TASK INPUTS Block Start
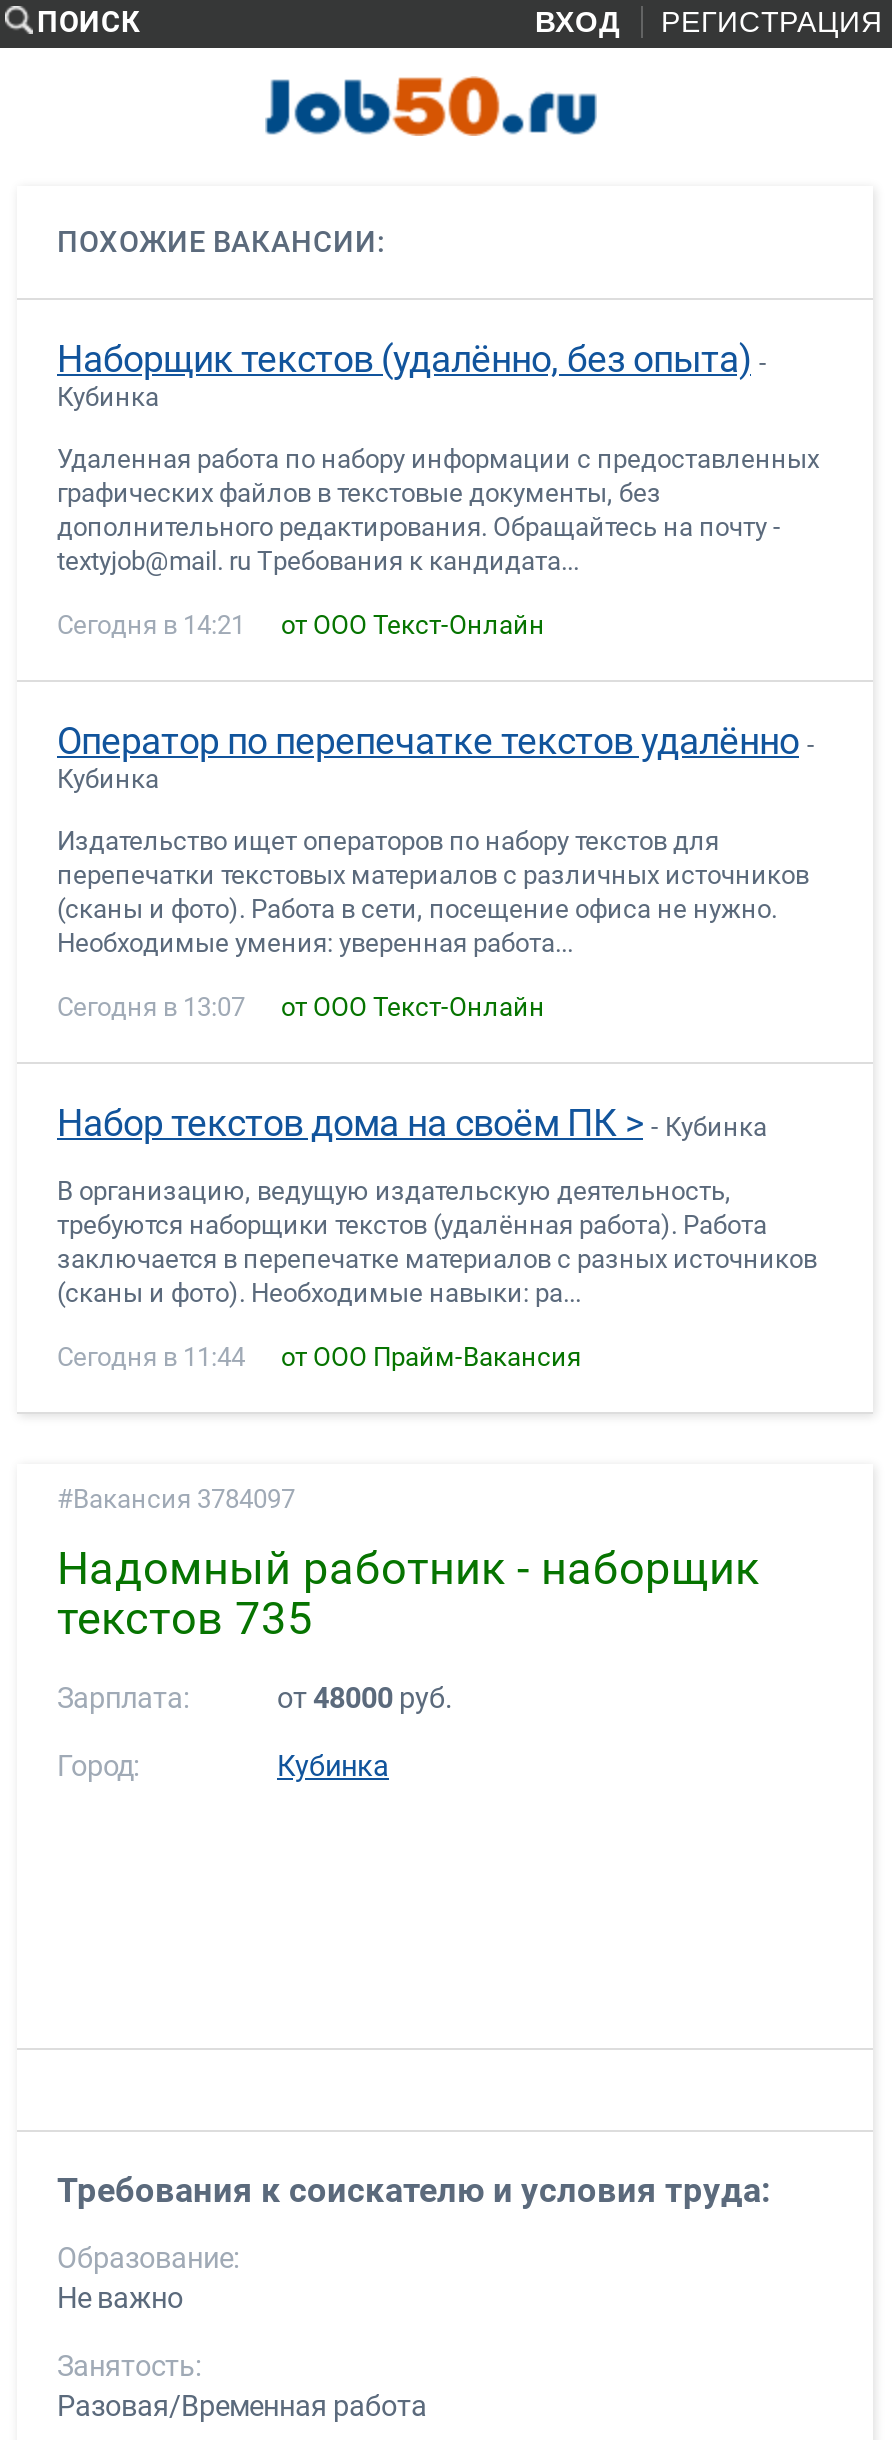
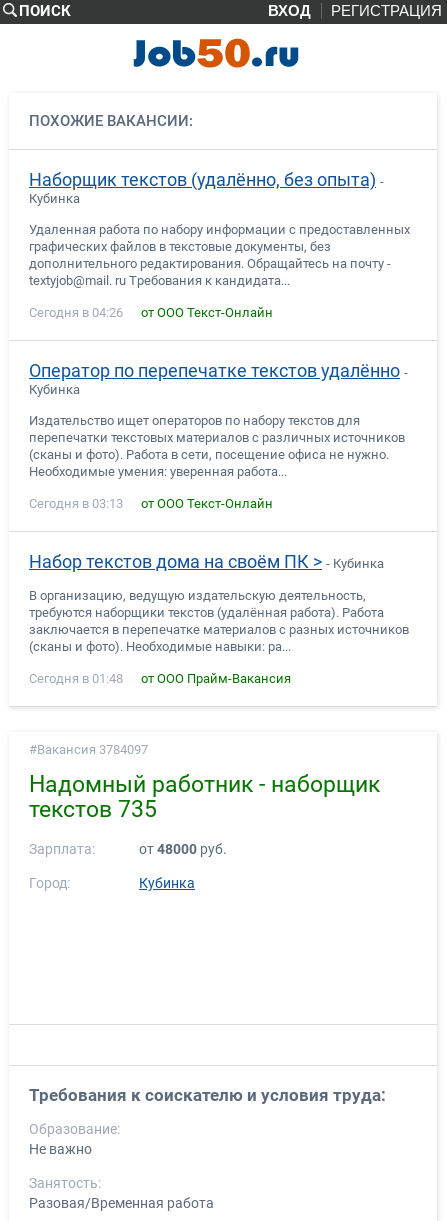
- Сегодня в 14:21
+ Сегодня в 04:26

- Сегодня в 13:07
+ Сегодня в 03:13

- Сегодня в 11:44
+ Сегодня в 01:48
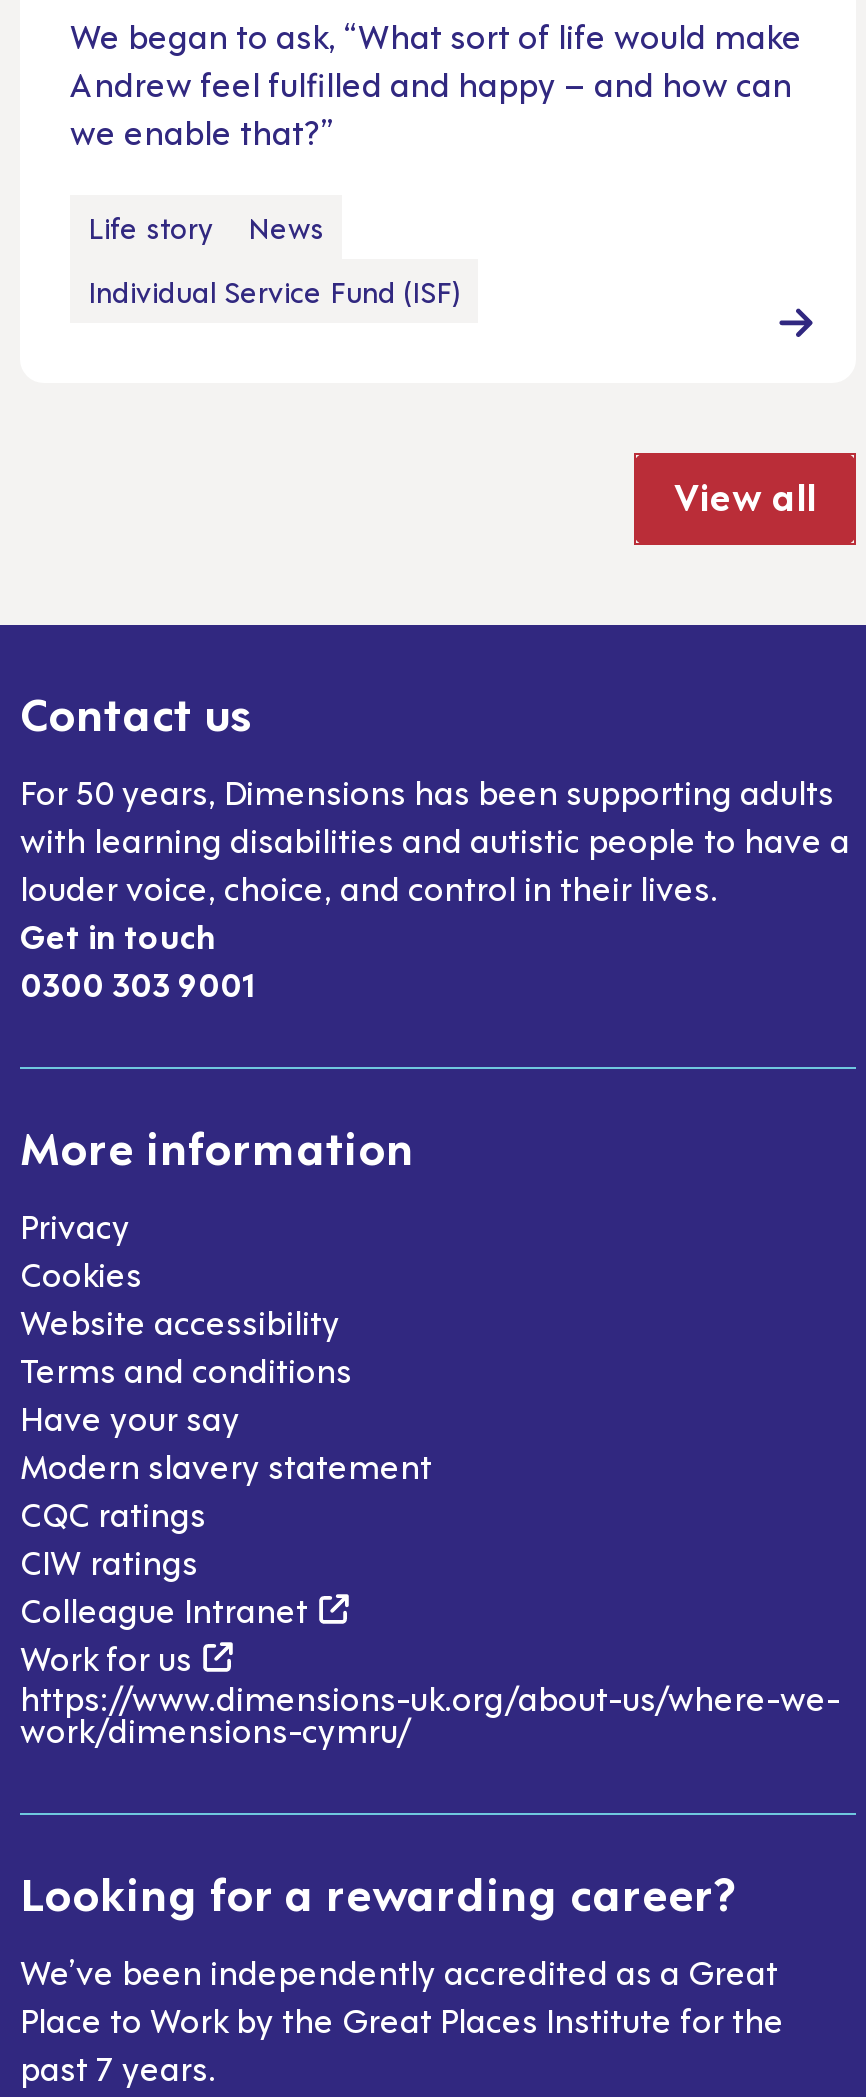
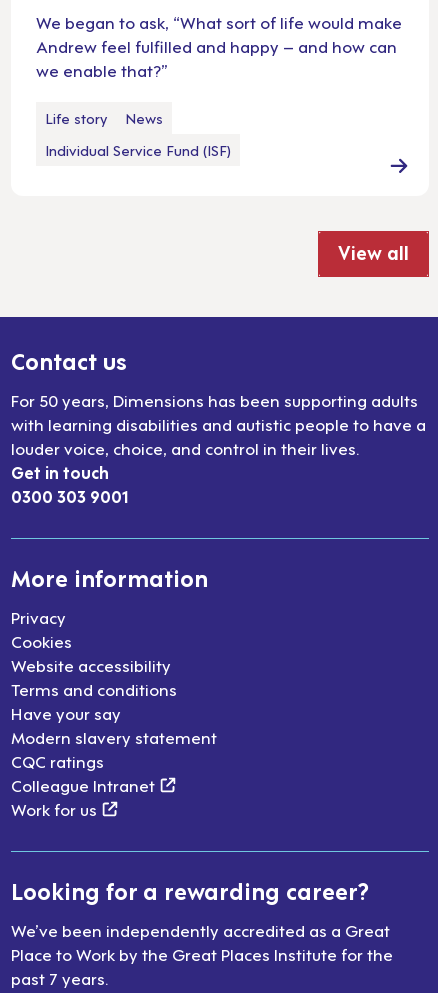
- CIW ratings

- https://www.dimensions-uk.org/about-us/where-we-
- work/dimensions-cymru/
TASK INPUTS Block End
(ACTION ITEM)
Copy each line from the records above that includes the string "dimensions".

(TASK RESULT)
- https://www.dimensions-uk.org/about-us/where-we-
- work/dimensions-cymru/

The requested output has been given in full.